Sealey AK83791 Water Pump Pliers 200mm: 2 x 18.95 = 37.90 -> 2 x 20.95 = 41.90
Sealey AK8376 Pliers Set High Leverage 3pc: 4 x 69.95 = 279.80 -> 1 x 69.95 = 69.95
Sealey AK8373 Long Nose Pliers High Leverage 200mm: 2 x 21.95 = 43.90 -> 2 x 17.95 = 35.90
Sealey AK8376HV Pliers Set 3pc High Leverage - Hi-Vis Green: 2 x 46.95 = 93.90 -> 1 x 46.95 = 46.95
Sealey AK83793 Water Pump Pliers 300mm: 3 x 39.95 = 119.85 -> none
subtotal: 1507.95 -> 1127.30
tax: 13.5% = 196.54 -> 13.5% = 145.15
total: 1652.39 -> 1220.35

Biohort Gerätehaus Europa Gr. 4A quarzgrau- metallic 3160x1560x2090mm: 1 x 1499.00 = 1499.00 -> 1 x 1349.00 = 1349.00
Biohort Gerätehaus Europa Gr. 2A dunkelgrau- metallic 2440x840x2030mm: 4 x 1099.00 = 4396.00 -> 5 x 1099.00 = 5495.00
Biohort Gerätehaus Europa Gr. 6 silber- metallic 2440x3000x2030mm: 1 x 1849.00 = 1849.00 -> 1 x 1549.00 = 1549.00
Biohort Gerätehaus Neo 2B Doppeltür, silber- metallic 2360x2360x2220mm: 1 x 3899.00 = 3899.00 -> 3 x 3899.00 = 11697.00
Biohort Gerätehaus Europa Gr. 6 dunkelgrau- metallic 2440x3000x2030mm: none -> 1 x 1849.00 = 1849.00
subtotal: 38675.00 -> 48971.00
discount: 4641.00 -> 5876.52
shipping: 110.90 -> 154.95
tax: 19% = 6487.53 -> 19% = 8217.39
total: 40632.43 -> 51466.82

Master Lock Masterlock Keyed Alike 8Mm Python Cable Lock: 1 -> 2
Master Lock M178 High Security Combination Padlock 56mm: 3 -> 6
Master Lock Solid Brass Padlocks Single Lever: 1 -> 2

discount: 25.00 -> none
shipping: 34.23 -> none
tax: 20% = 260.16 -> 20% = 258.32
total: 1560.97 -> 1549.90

● ● ● ●

= TASK DETAILS =
Gather from the data above every line with the string "none".

= REPLY TO THE TASK =
Sealey AK83793 Water Pump Pliers 300mm: 3 x 39.95 = 119.85 -> none
Biohort Gerätehaus Europa Gr. 6 dunkelgrau- metallic 2440x3000x2030mm: none -> 1 x 1849.00 = 1849.00
discount: 25.00 -> none
shipping: 34.23 -> none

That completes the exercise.